▶ [Work item]: The records that follow must be repeated exactly as they stand.
[Records for the exercise Boundary: Start]
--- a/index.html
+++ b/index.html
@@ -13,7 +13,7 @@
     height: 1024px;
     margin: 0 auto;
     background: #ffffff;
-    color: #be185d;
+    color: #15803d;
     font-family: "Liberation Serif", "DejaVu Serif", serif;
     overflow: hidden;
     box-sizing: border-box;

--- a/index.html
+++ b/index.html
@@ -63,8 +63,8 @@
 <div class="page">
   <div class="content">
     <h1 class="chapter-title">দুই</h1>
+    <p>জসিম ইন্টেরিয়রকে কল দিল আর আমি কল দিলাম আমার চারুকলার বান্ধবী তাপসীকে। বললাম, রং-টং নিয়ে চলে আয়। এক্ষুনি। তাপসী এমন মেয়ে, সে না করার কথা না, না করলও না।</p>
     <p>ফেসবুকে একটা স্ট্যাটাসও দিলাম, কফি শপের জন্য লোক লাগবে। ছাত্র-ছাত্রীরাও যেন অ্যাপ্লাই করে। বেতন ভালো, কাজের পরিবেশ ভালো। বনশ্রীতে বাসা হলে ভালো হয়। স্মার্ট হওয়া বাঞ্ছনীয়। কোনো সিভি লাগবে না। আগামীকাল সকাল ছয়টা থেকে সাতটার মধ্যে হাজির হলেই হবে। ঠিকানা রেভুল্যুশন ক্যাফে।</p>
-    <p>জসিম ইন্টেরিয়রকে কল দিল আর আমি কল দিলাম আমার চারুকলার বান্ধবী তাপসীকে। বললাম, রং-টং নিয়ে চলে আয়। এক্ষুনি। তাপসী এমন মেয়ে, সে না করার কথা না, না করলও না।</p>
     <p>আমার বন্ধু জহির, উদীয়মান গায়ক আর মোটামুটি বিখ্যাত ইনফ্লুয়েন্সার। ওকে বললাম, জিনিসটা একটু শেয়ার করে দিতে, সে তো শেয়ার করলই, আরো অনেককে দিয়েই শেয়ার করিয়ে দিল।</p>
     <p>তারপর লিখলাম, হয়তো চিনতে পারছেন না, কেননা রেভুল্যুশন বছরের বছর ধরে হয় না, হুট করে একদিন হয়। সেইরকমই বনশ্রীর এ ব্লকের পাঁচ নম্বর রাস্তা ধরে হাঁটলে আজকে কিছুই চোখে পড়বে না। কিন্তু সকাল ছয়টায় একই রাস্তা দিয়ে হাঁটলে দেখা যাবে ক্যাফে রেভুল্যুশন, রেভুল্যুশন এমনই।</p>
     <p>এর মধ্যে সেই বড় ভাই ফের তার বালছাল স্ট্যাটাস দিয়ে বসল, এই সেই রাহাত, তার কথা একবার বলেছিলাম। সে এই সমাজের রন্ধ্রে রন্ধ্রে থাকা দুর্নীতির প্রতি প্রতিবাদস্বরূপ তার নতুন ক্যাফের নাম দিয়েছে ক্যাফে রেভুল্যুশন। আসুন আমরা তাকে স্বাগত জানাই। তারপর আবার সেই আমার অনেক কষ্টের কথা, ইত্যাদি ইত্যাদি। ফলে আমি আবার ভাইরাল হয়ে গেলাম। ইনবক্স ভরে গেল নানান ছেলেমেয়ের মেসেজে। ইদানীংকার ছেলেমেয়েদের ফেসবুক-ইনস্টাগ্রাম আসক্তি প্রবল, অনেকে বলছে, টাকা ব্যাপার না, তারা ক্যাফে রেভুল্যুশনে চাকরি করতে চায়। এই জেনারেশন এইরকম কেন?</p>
[Records for the exercise Boundary: End]
▶ [Your solution]:
--- a/index.html
+++ b/index.html
@@ -13,7 +13,7 @@
     height: 1024px;
     margin: 0 auto;
     background: #ffffff;
-    color: #be185d;
+    color: #15803d;
     font-family: "Liberation Serif", "DejaVu Serif", serif;
     overflow: hidden;
     box-sizing: border-box;

--- a/index.html
+++ b/index.html
@@ -63,8 +63,8 @@
 <div class="page">
   <div class="content">
     <h1 class="chapter-title">দুই</h1>
+    <p>জসিম ইন্টেরিয়রকে কল দিল আর আমি কল দিলাম আমার চারুকলার বান্ধবী তাপসীকে। বললাম, রং-টং নিয়ে চলে আয়। এক্ষুনি। তাপসী এমন মেয়ে, সে না করার কথা না, না করলও না।</p>
     <p>ফেসবুকে একটা স্ট্যাটাসও দিলাম, কফি শপের জন্য লোক লাগবে। ছাত্র-ছাত্রীরাও যেন অ্যাপ্লাই করে। বেতন ভালো, কাজের পরিবেশ ভালো। বনশ্রীতে বাসা হলে ভালো হয়। স্মার্ট হওয়া বাঞ্ছনীয়। কোনো সিভি লাগবে না। আগামীকাল সকাল ছয়টা থেকে সাতটার মধ্যে হাজির হলেই হবে। ঠিকানা রেভুল্যুশন ক্যাফে।</p>
-    <p>জসিম ইন্টেরিয়রকে কল দিল আর আমি কল দিলাম আমার চারুকলার বান্ধবী তাপসীকে। বললাম, রং-টং নিয়ে চলে আয়। এক্ষুনি। তাপসী এমন মেয়ে, সে না করার কথা না, না করলও না।</p>
     <p>আমার বন্ধু জহির, উদীয়মান গায়ক আর মোটামুটি বিখ্যাত ইনফ্লুয়েন্সার। ওকে বললাম, জিনিসটা একটু শেয়ার করে দিতে, সে তো শেয়ার করলই, আরো অনেককে দিয়েই শেয়ার করিয়ে দিল।</p>
     <p>তারপর লিখলাম, হয়তো চিনতে পারছেন না, কেননা রেভুল্যুশন বছরের বছর ধরে হয় না, হুট করে একদিন হয়। সেইরকমই বনশ্রীর এ ব্লকের পাঁচ নম্বর রাস্তা ধরে হাঁটলে আজকে কিছুই চোখে পড়বে না। কিন্তু সকাল ছয়টায় একই রাস্তা দিয়ে হাঁটলে দেখা যাবে ক্যাফে রেভুল্যুশন, রেভুল্যুশন এমনই।</p>
     <p>এর মধ্যে সেই বড় ভাই ফের তার বালছাল স্ট্যাটাস দিয়ে বসল, এই সেই রাহাত, তার কথা একবার বলেছিলাম। সে এই সমাজের রন্ধ্রে রন্ধ্রে থাকা দুর্নীতির প্রতি প্রতিবাদস্বরূপ তার নতুন ক্যাফের নাম দিয়েছে ক্যাফে রেভুল্যুশন। আসুন আমরা তাকে স্বাগত জানাই। তারপর আবার সেই আমার অনেক কষ্টের কথা, ইত্যাদি ইত্যাদি। ফলে আমি আবার ভাইরাল হয়ে গেলাম। ইনবক্স ভরে গেল নানান ছেলেমেয়ের মেসেজে। ইদানীংকার ছেলেমেয়েদের ফেসবুক-ইনস্টাগ্রাম আসক্তি প্রবল, অনেকে বলছে, টাকা ব্যাপার না, তারা ক্যাফে রেভুল্যুশনে চাকরি করতে চায়। এই জেনারেশন এইরকম কেন?</p>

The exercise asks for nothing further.